### DATA PROVIDED

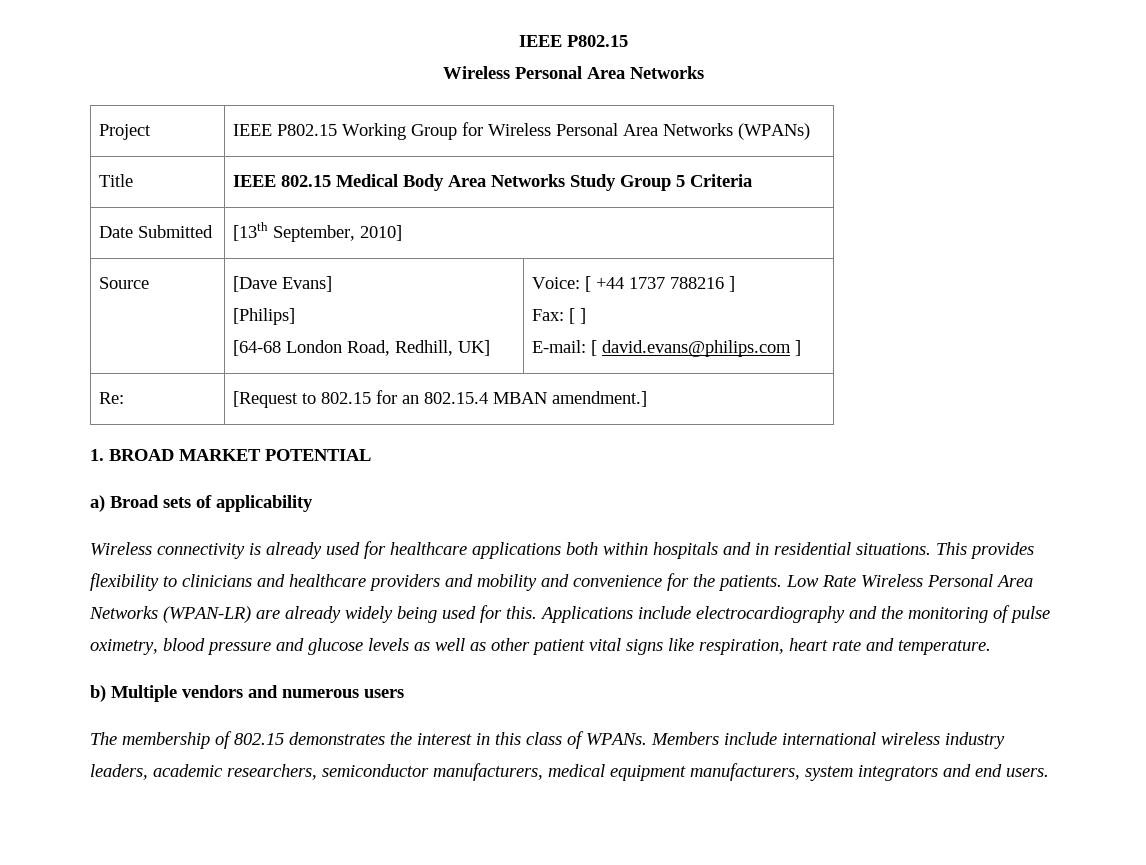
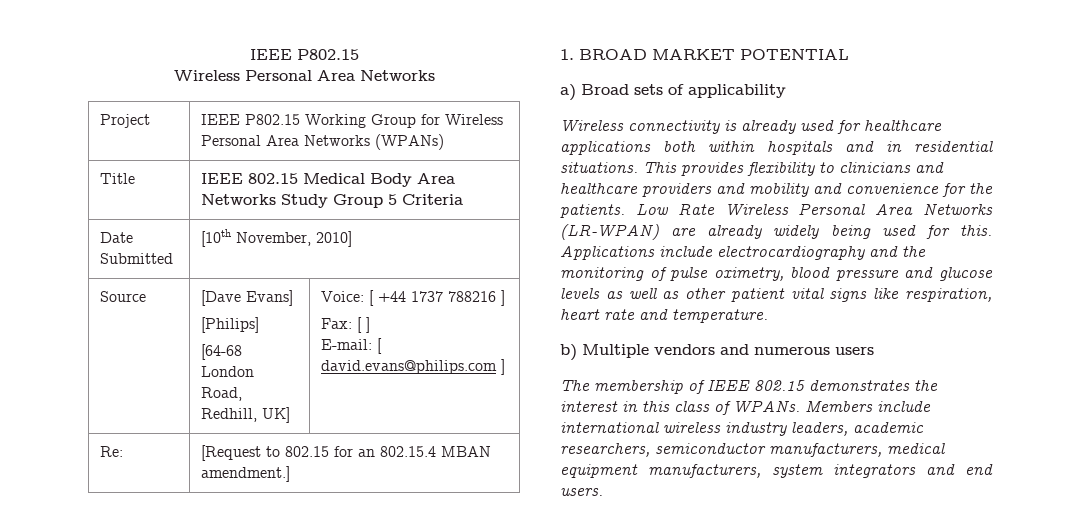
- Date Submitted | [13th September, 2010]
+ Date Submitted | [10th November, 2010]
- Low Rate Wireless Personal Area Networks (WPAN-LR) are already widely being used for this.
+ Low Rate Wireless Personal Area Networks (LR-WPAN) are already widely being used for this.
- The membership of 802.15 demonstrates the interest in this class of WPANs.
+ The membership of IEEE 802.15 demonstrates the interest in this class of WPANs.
---
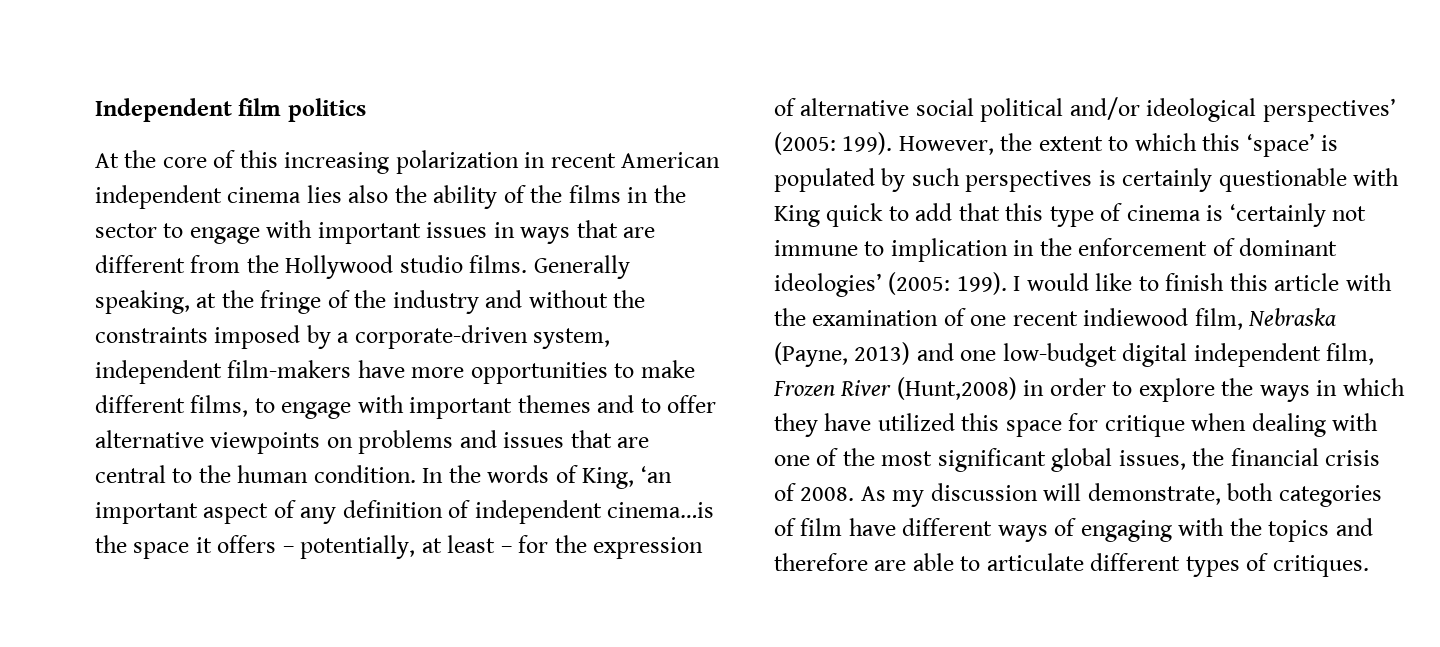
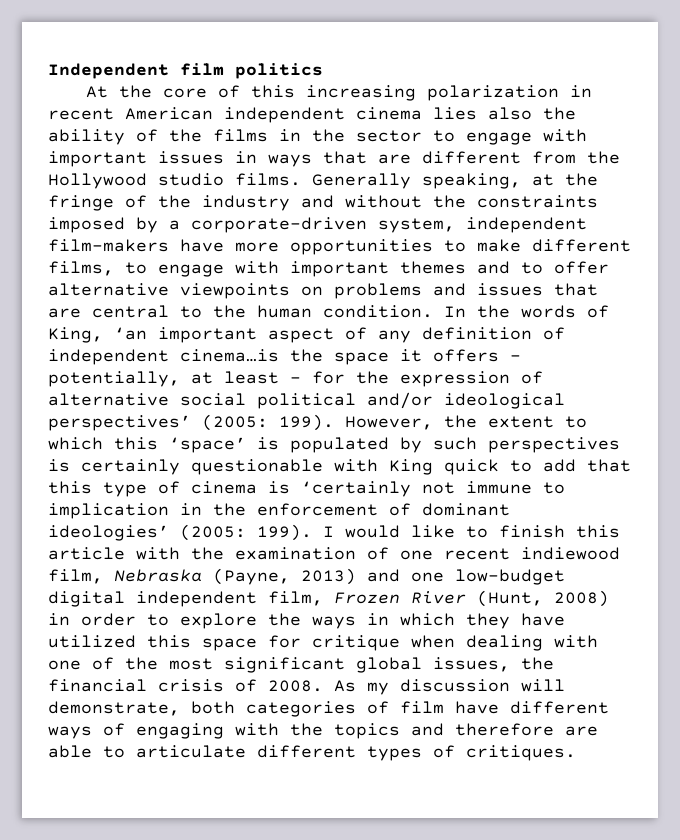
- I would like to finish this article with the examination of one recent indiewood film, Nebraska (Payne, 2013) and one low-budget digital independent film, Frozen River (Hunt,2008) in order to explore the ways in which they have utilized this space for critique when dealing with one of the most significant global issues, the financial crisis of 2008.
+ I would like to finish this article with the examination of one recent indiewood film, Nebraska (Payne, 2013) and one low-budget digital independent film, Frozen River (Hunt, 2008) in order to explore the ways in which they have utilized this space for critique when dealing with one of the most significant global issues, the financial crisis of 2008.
* * *
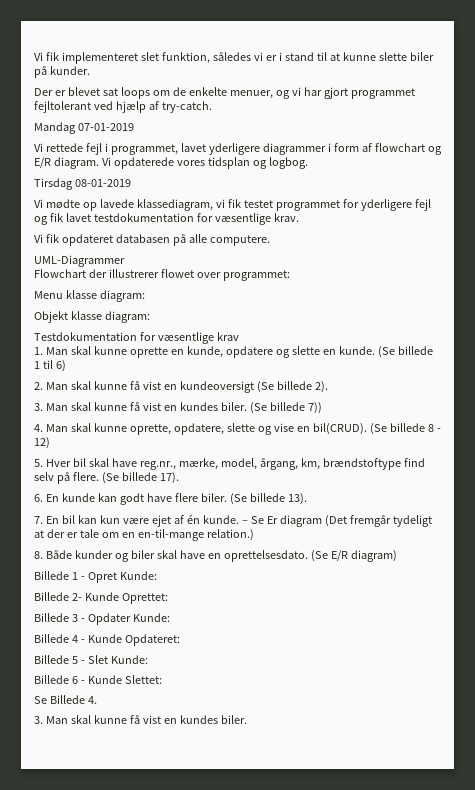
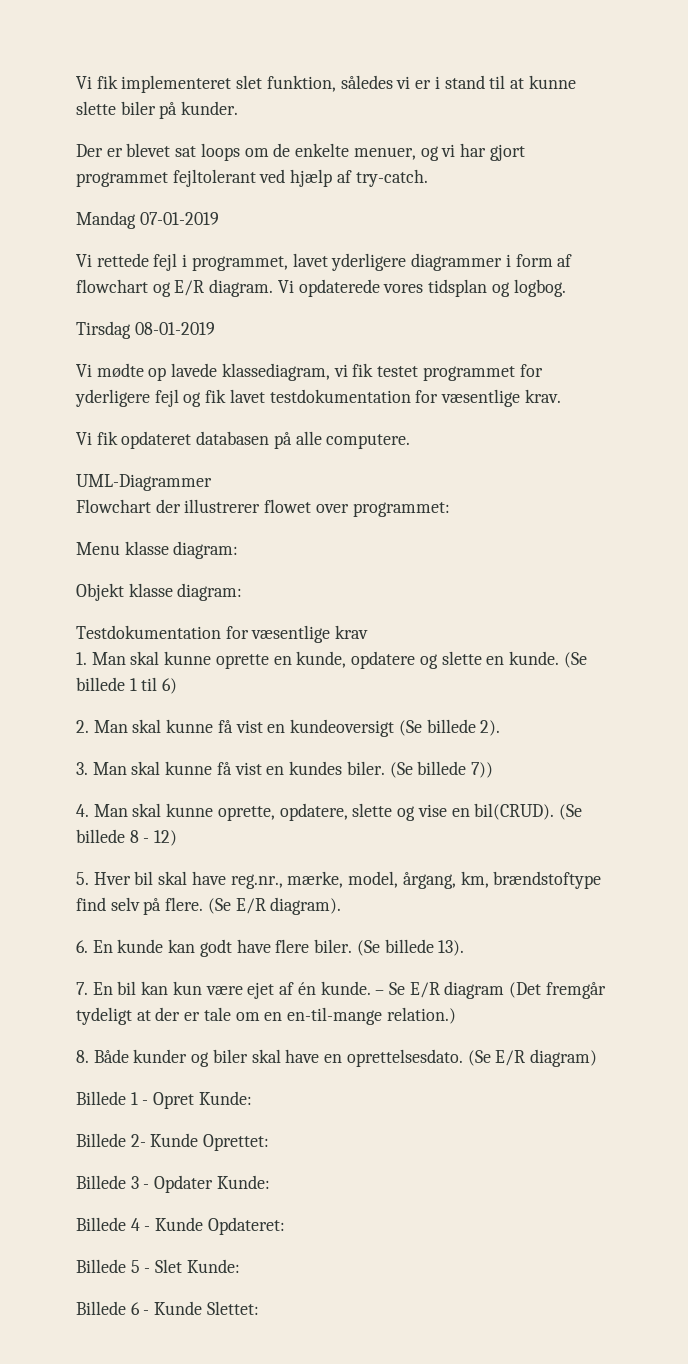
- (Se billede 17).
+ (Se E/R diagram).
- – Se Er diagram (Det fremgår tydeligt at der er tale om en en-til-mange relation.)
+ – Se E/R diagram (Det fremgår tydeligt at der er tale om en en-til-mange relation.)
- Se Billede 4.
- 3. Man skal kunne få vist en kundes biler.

### TASK STATEMENT
From the line containing "- Date Submitted | [13th September, 2010]" down to the line containing "membership of IEEE" in the material above, reproduce every line exactly, including the two end lines.

### EXERCISE RESULT
- Date Submitted | [13th September, 2010]
+ Date Submitted | [10th November, 2010]
- Low Rate Wireless Personal Area Networks (WPAN-LR) are already widely being used for this.
+ Low Rate Wireless Personal Area Networks (LR-WPAN) are already widely being used for this.
- The membership of 802.15 demonstrates the interest in this class of WPANs.
+ The membership of IEEE 802.15 demonstrates the interest in this class of WPANs.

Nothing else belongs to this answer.